For jobs requiring heavy I/O where large amounts of temporary data needs to be written, it's important to avoid using the network storage and instead write to a local harddrive. This will avoid overburdening the network (which other jobs also need) and the storage cluster itself, but it can also be much faster in some cases. When deciding whether you need local scratch space, both the size of the data as well as the number of files are important, however the ladder is by far the most important because it has the biggest impact on the performance of the storage cluster overall, which can impact every other user.
To use local scratch space, you must first ensure to submit your job(s) using the --constraint scratch
option to the srun
, sbatch
, and salloc
commands, which will ensure that your job is run on a compute node with local scratch space available. Then, simply ensure that your job writes to the /tmp
folder, which will automatically be mounted on the local scratch drive on the allocated compute node. The /tmp
folder is managed by the SLURM scheduler and is private to each user and their jobs, so you can write whatever you want there without worrying about other jobs overwriting your files.

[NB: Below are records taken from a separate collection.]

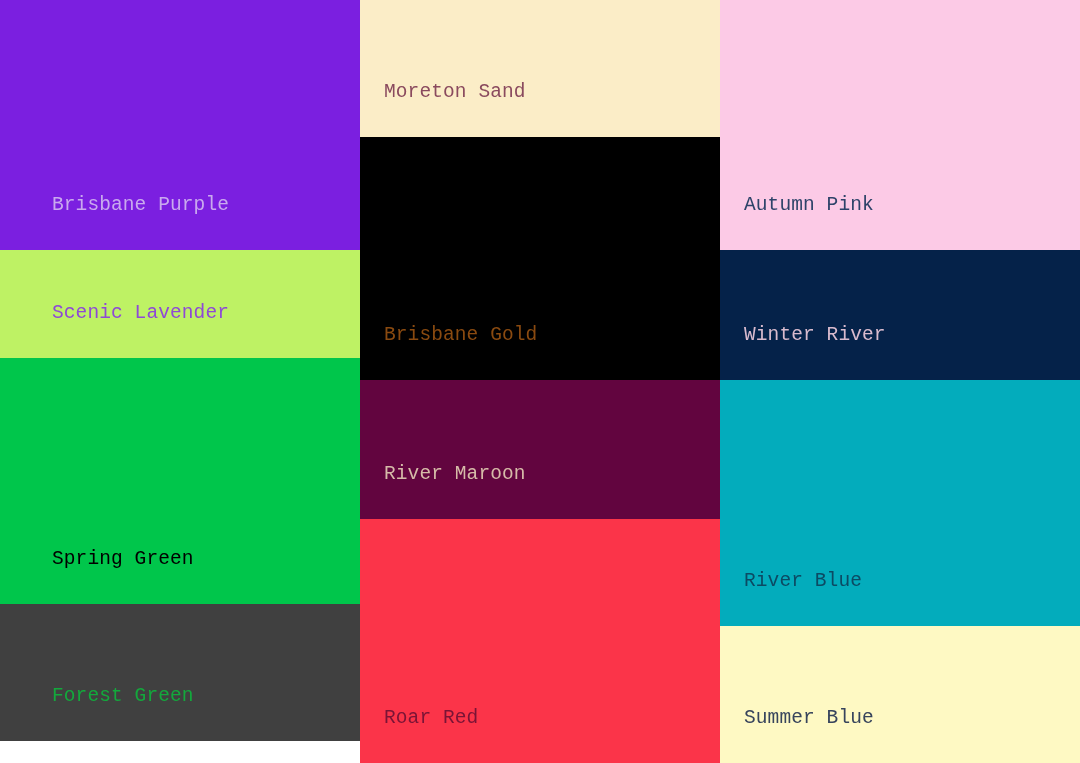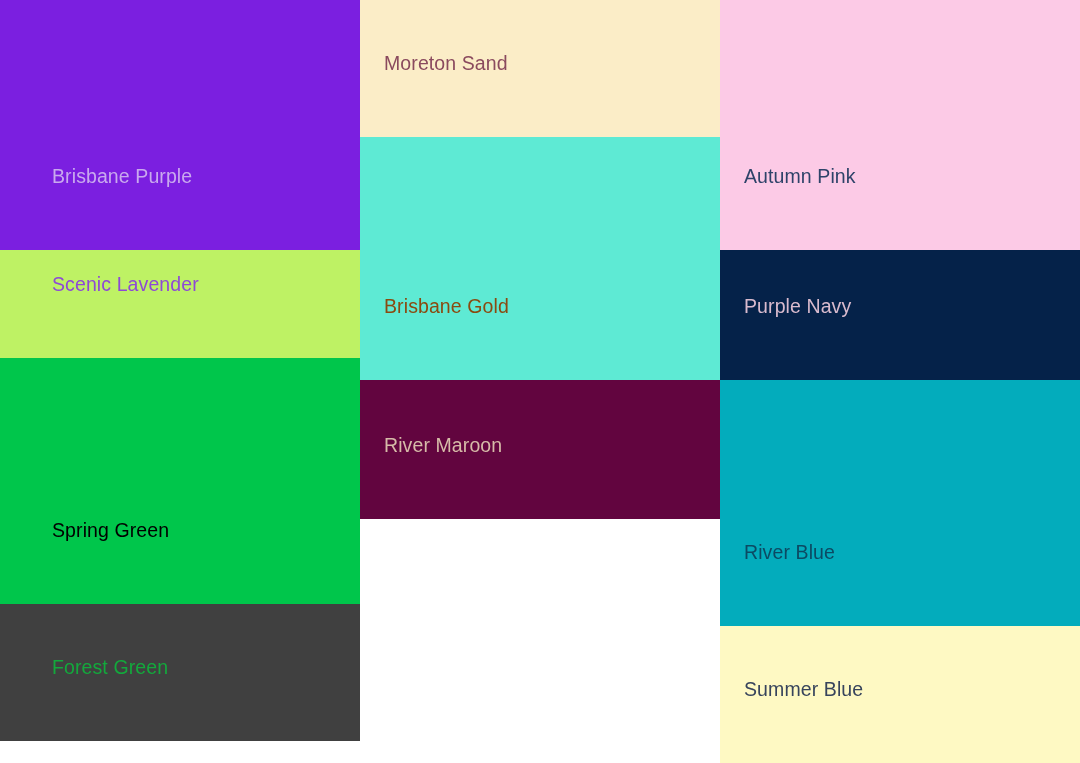--- a/index.html
+++ b/index.html
@@ -39,13 +39,13 @@
     overflow: hidden;
   }
   .swatch-label {
-    font-family: Liberation Sans, sans-serif;
+    font-family: Liberation Mono, monospace;
     font-size: 19.5px;
     font-weight: 400;
     letter-spacing: 0.1px;
     line-height: 1;
     padding-left: 52px;
-    padding-bottom: 64px;
+    padding-bottom: 35px;
     white-space: nowrap;
     -webkit-font-smoothing: antialiased;
   }

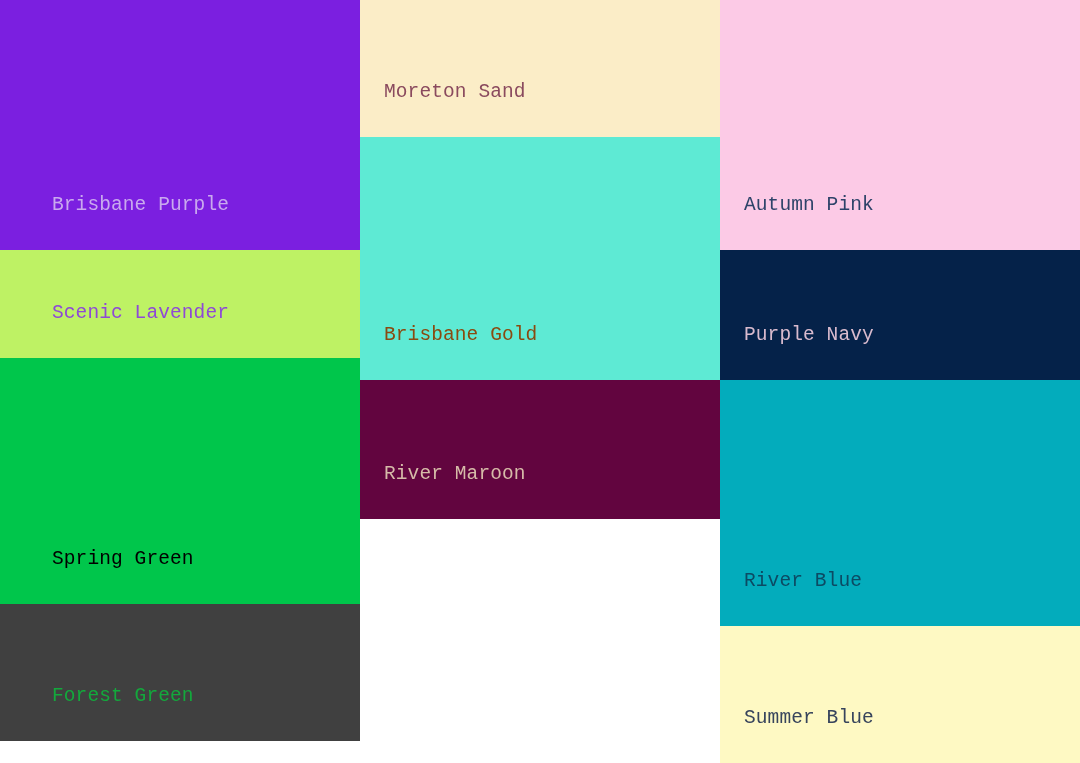--- a/index.html
+++ b/index.html
@@ -79,7 +79,7 @@
     <div class="swatch" style="background-color: rgb(251, 237, 199); height: 137px;">
       <span class="swatch-label" style="color: rgb(138, 74, 94);">Moreton Sand</span>
     </div>
-    <div class="swatch" style="background-color: #5eead4; height: 243px;">
+    <div class="swatch" style="background-color: #000000; height: 243px;">
       <span class="swatch-label" style="color: rgb(138, 74, 16);">Brisbane Gold</span>
     </div>
     <div class="swatch" style="background-color: rgb(98, 5, 63); height: 139px;">

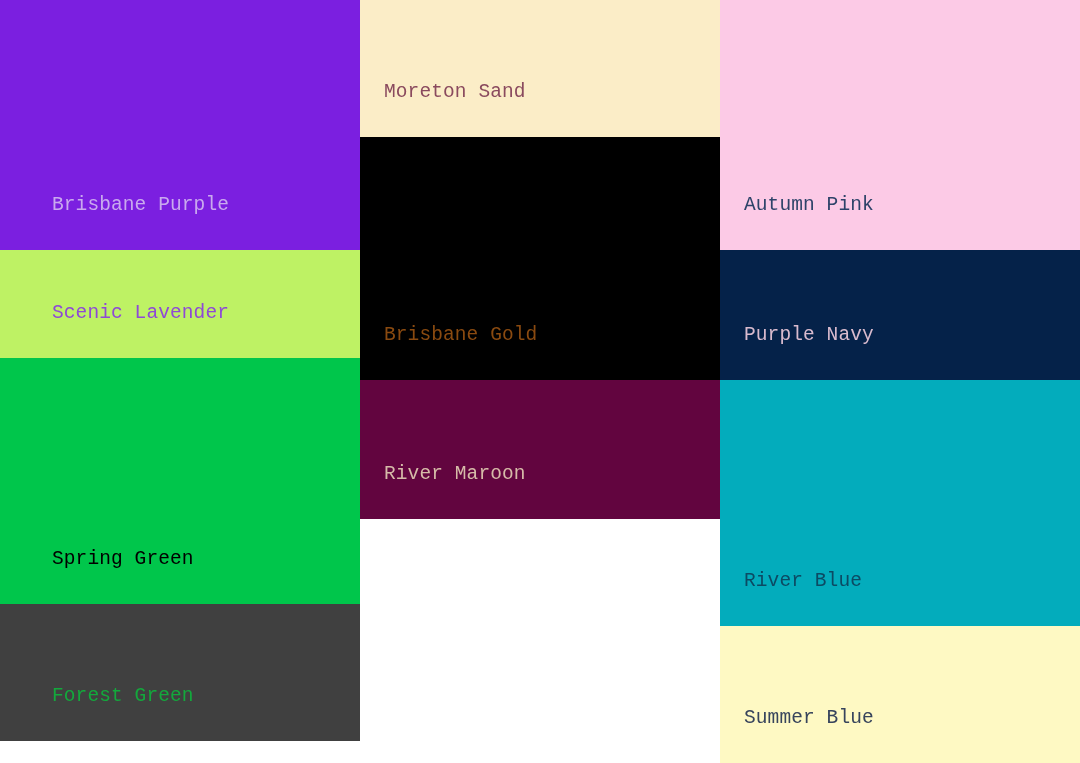--- a/index.html
+++ b/index.html
@@ -92,7 +92,7 @@
       <span class="swatch-label" style="color: rgb(46, 67, 105);">Autumn Pink</span>
     </div>
     <div class="swatch" style="background-color: rgb(5, 34, 73); height: 130px;">
-      <span class="swatch-label" style="color: rgb(217, 187, 206);">Purple Navy</span>
+      <span class="swatch-label" style="color: rgb(217, 187, 206);">Winter River</span>
     </div>
     <div class="swatch" style="background-color: rgb(3, 172, 188); height: 246px;">
       <span class="swatch-label" style="color: rgb(12, 74, 99);">River Blue</span>

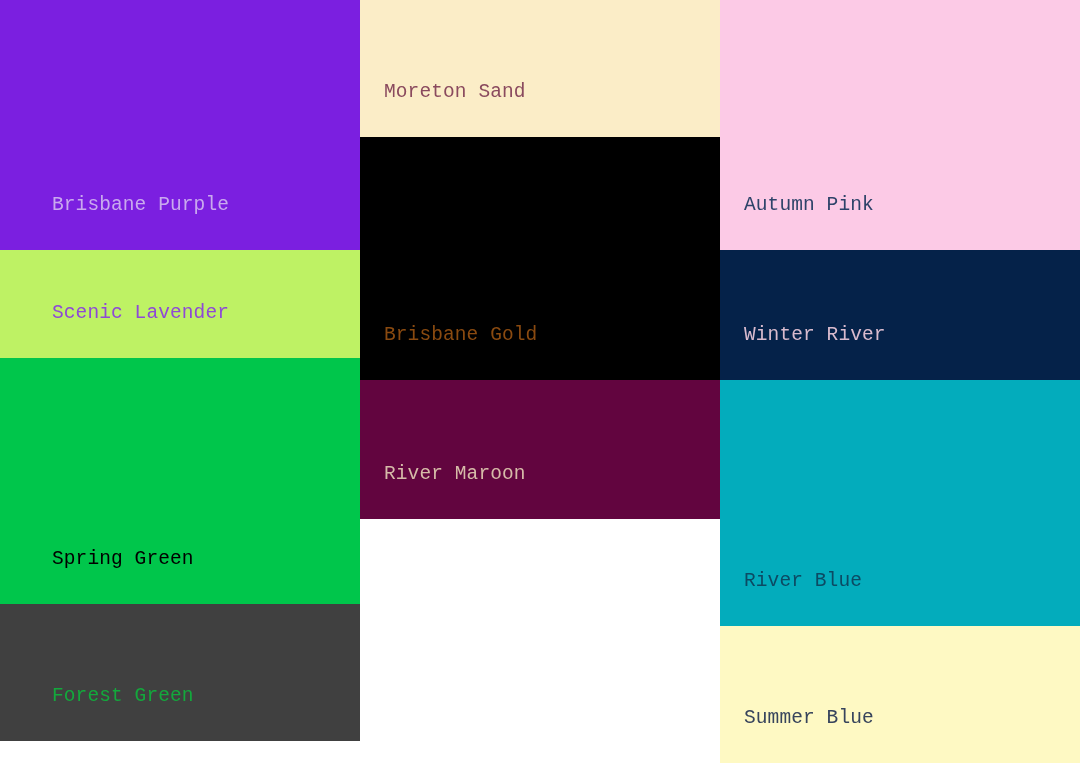--- a/index.html
+++ b/index.html
@@ -85,6 +85,9 @@
     <div class="swatch" style="background-color: rgb(98, 5, 63); height: 139px;">
       <span class="swatch-label" style="color: rgb(214, 187, 168);">River Maroon</span>
     </div>
+    <div class="swatch" style="background-color: rgb(251, 52, 73); height: 244px;">
+      <span class="swatch-label" style="color: rgb(122, 20, 54);">Roar Red</span>
+    </div>
   </div>
 
   <div class="palette-column col-3">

If you would need more space for temporary data on compute nodes that have no extra local scratch space, or you need even more temporary space than there's available on local scratch space, it's possible to place it on the Ceph network storage as well. However, if you choose to do so, please see the best practices below. It can simply be done by for example setting the environment variable TMPDIR
early in the batch script by adding a line, fx export TMPDIR=${HOME}/tmp
. Ensure no conflicts can occur within the folder(s) if you run multiple jobs on multiple different compute nodes at once.
Warning
All data owned by your user anywhere on local scratch space on a particular compute node is automatically deleted after the last SLURM job run by your user has finished. Therefore, ensure that output files generated from jobs are moved to one of the network mount points as a last step, otherwise they will be lost.